RSF a exprimé sa plus vive inquiétude et a demandé le transfert du procès des juridictions militaires vers les juridictions civiles, garantes d’impartialité et d’indépendance:
“La condamnation d’un civil, blogueur, par un tribunal militaire est inadmissible pour un pays comme la Tunisie, qui voit ainsi son processus de consolidation de la démocratie mis à mal.” a déclaré Lucie Morillon, directrice des programmes de Reporters sans frontières. “La liberté d’expression et d’information étant un acquis fondamental du soulèvement populaire ayant mené à la chute de l’ancien président Zine El Abidine Ben Ali, le 14 janvier 2011, l’atteinte à l’honneur de l’armée nationale, principal chef d’accusation retenu contre Yassine Ayari par le tribunal militaire, représente un instrument juridique dangereux et liberticide à l’encontre de cette liberté essentielle.” a-t-elle ajouté.

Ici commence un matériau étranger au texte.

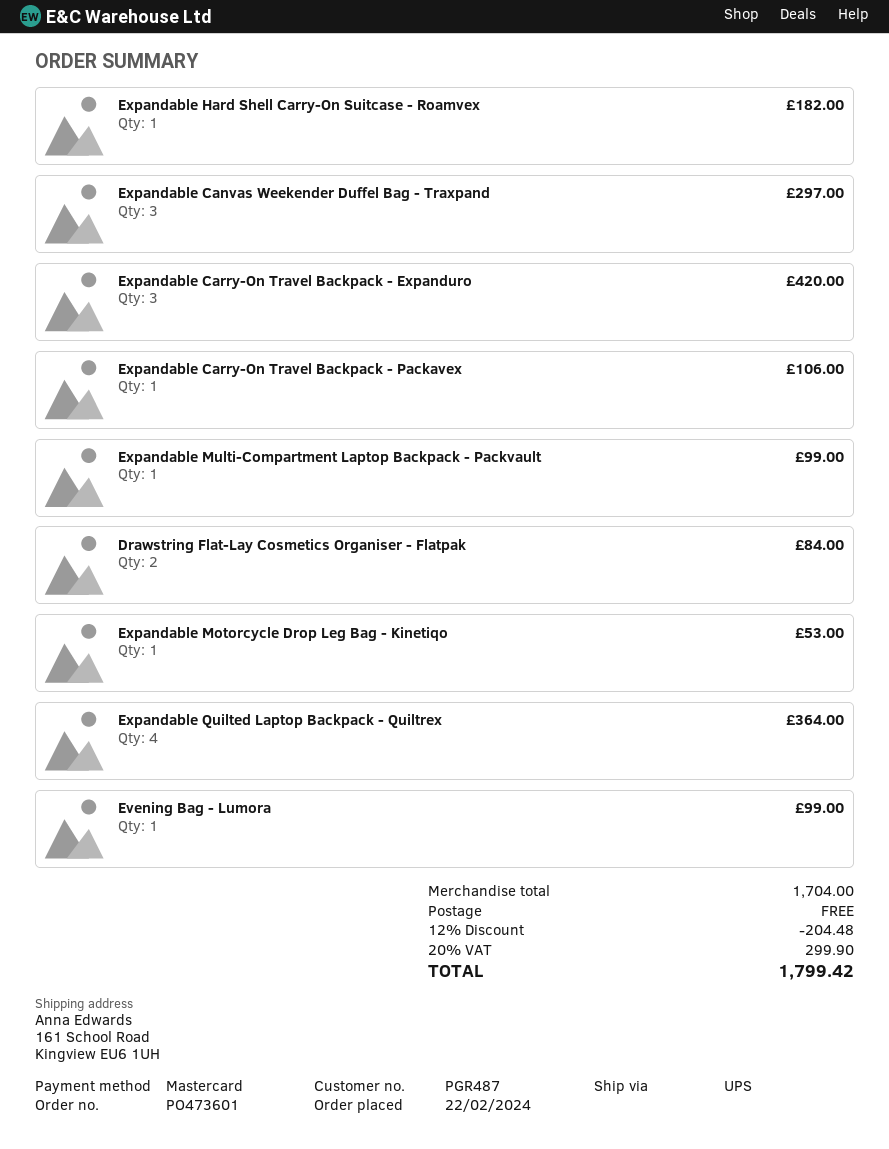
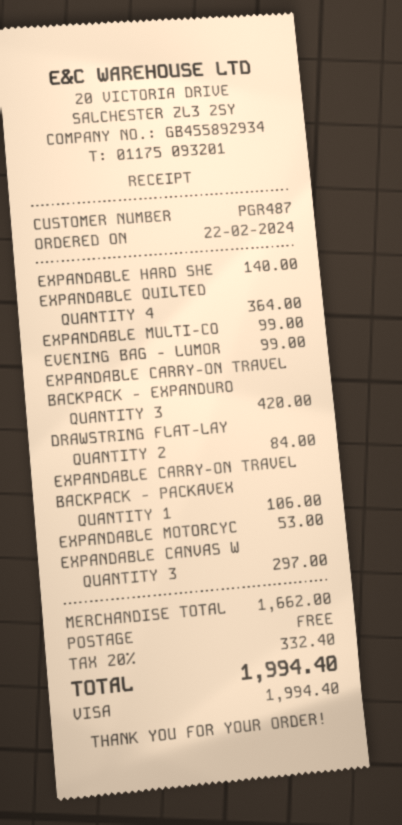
payment method: Mastercard -> Visa
Expandable Hard Shell Carry-On Suitcase - Roamvex: 1 for 182.00 -> 1 for 140.00
subtotal: 1704.00 -> 1662.00
discount: 12% = 204.48 -> none
tax: 20% = 299.90 -> 20% = 332.40
total: 1799.42 -> 1994.40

L’organisation rappelle que les poursuites se doivent de respecter les règles du procès équitable, garanties par l’article 14 du Pacte international relatif aux droits civils et politiques, dont la Tunisie est partie, ainsi que les articles 31, 32 et 49 de la Constitution de la République tunisienne qui consacrent la liberté d’expression et d’information.